Typical peer’s behaviour is following:

     ┌─────────┐                       ┌─────────┐     
     │Initiator│                       │Responder│     
     └────┬────┘                       └────┬────┘     
          │                                 │          
          │         ╔═════════════╗         │          
══════════╪═════════╣ preparation ╠═════════╪══════════
          │         ╚═════════════╝         │          
          │                                 │          
          │              [s]                │          
          │<────────────────────────────────│          
          │                                 │          
          │                                 │          
          │         ╔═════════════╗         │          
══════════╪═════════╣ interactive ╠═════════╪══════════
          │         ╚═════════════╝         │          
          │                                 │          
          │[e, es, s, ss], INFO..., HALT... │          
          │────────────────────────────────>│          
          │                                 │          
          │ [e, ee, se], INFO..., HALT...   │          
          │<────────────────────────────────│          
          │                                 │          
          │   INFO..., FREQ..., DONE...     │          
          │────────────────────────────────>│          
          │                                 │          
          │   INFO..., FREQ..., DONE...     │          
          │<────────────────────────────────│          
          │                                 │          
          │FILE..., INFO..., DONE..., PING  │          
          │────────────────────────────────>│          
          │                                 │          
          │FILE..., INFO..., DONE..., PING  │          
          │<────────────────────────────────│          
          │                                 │          
  1. Perform Noise-IK handshake:
    Initiator

    Collects all tx-related files information and prepares payload filled with INFOs for including in the first handshake message.

    Responder

    After receiving the first handshake message, it gains remote identity knowledge and similarly prepares the payload for including in the second handshake message.

    All payloads are padded to maximal message size with HALTs.

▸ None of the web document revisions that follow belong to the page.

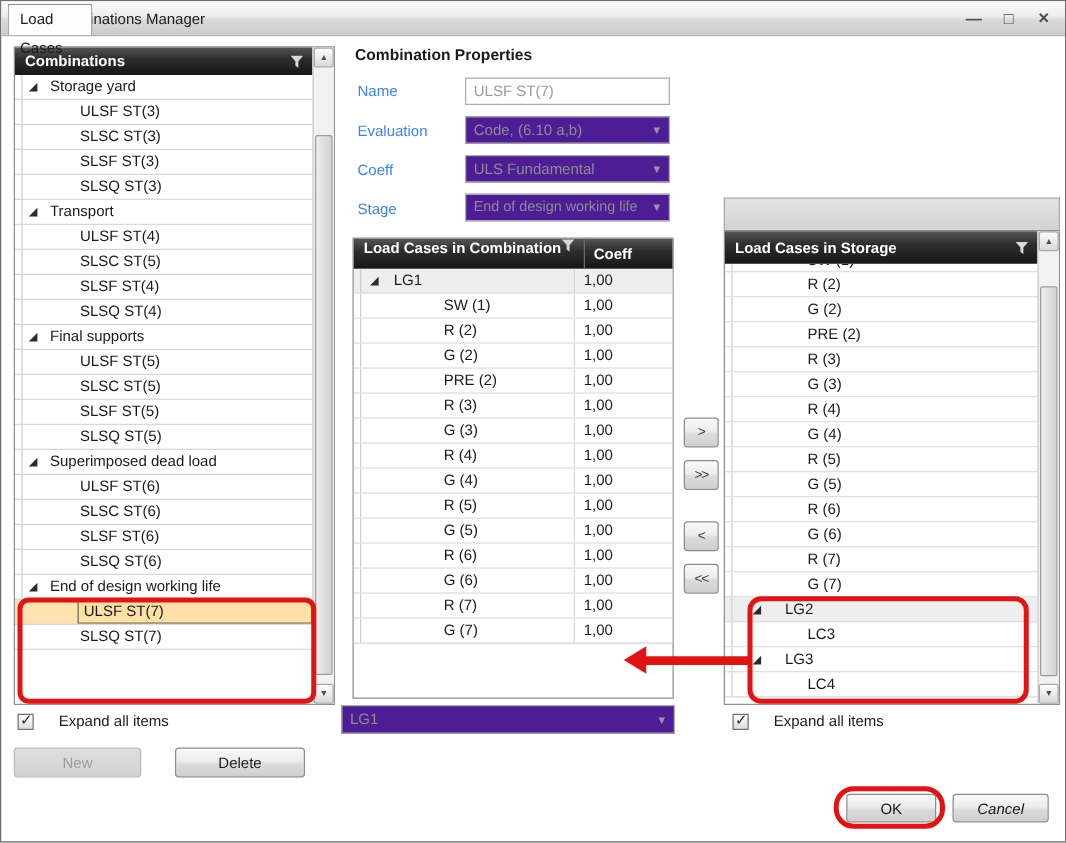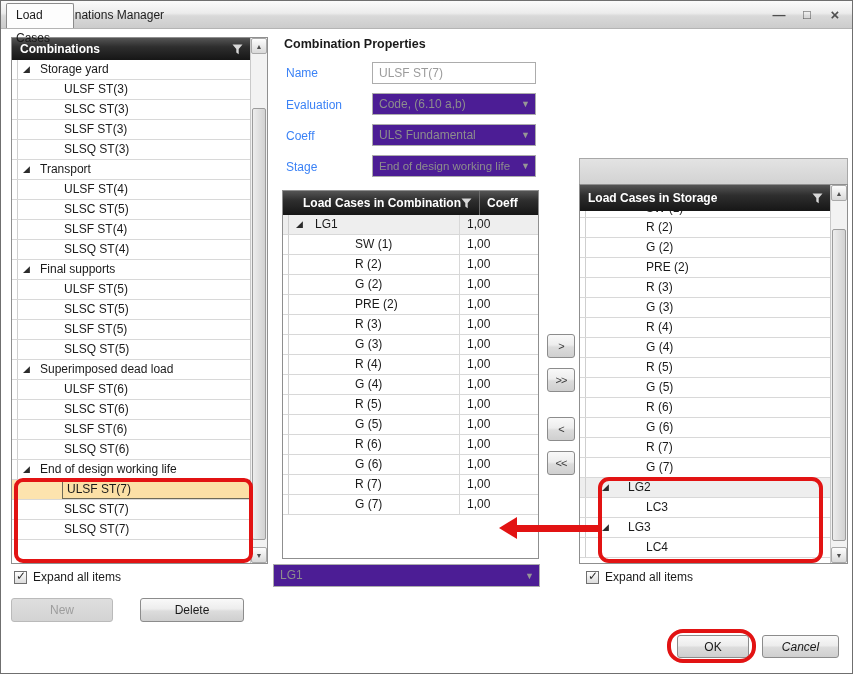"Load Cases in Combination" .mid-table .hname { align-items: center -> flex-start; margin-left: 12px -> none }
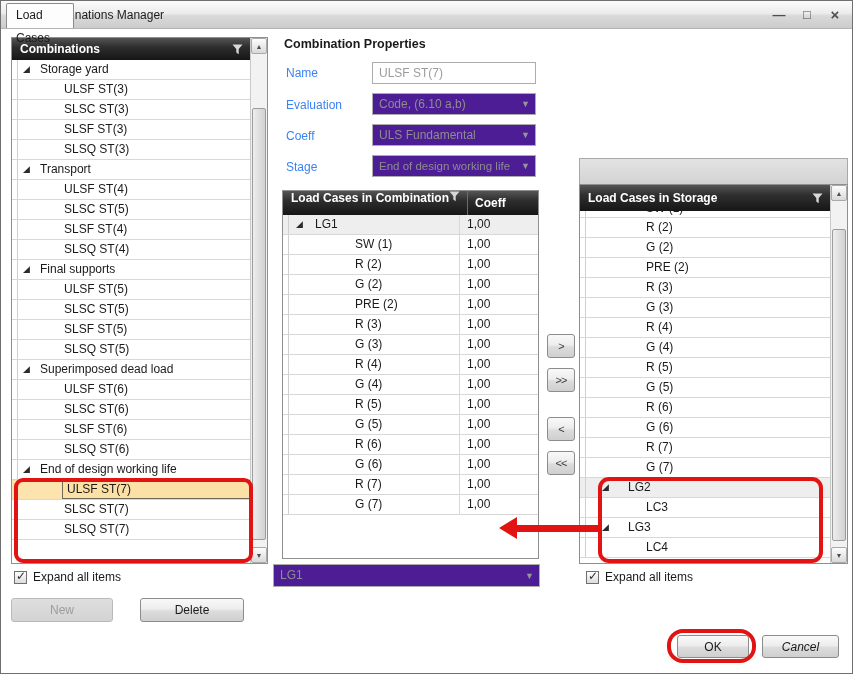"SLSC ST(7)" div.trow { html: <div> <span></span> <div> <span>SLSC ST(7)</span> </div> </div> -> none }
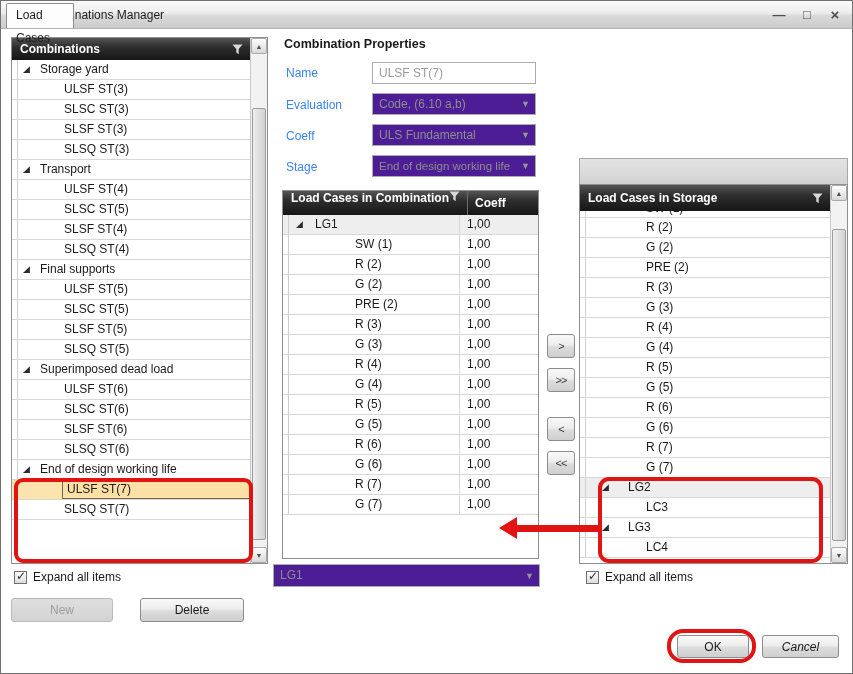"Expand all items" .cbrow { gap: 6px -> 20px }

  2. If queued INFOs are not sent completely in handshake payloads, then send all of remaining in the transport stage.
  3. When INFO packet received:
    • Check that it has an acceptable niceness level. Ignore it if it is too nice.
    • If already downloaded file exists, then queue DONE sending.
    • If seen/XXX exists, then queue DONE sending.
    • If .part exists, then queue FREQ sending with corresponding offset.
  4. When FREQ packet received, insert it to current sending queue with niceness level sort: higher priority packets will be sent first. Sending queue contains files with offsets that are needed to be sent.
  5. While sending queue is not empty, send FILE packets. FREQ could contain offset equal to size – anyway sent FILE packet with an empty payload. FILE sending is performed only if no other outgoing packets are queued: INFOs have higher priority.
  6. When FILE packet received, check if it is completely downloaded (comparing to INFO’s packet size information). If so, then run background integrity checker on it. If check succeeds, then delete .part suffix from file’s name and send DONE packet.
  7. When DONE packet received, delete corresponding file.
  8. When HALT packet received, empty file sending queue.
  9. Each second, node checks: are there any new tx packets appeared and queues corresponding INFO packets.
  10. Each minute, if no packets were sent, node sends PING packet.
  11. If no non-PING packets are sent and received during onlinedeadline duration, then close the connection. There is no explicit indication that session is over.
  12. If no packets are received during two minutes (two PING timeouts), then close the connection.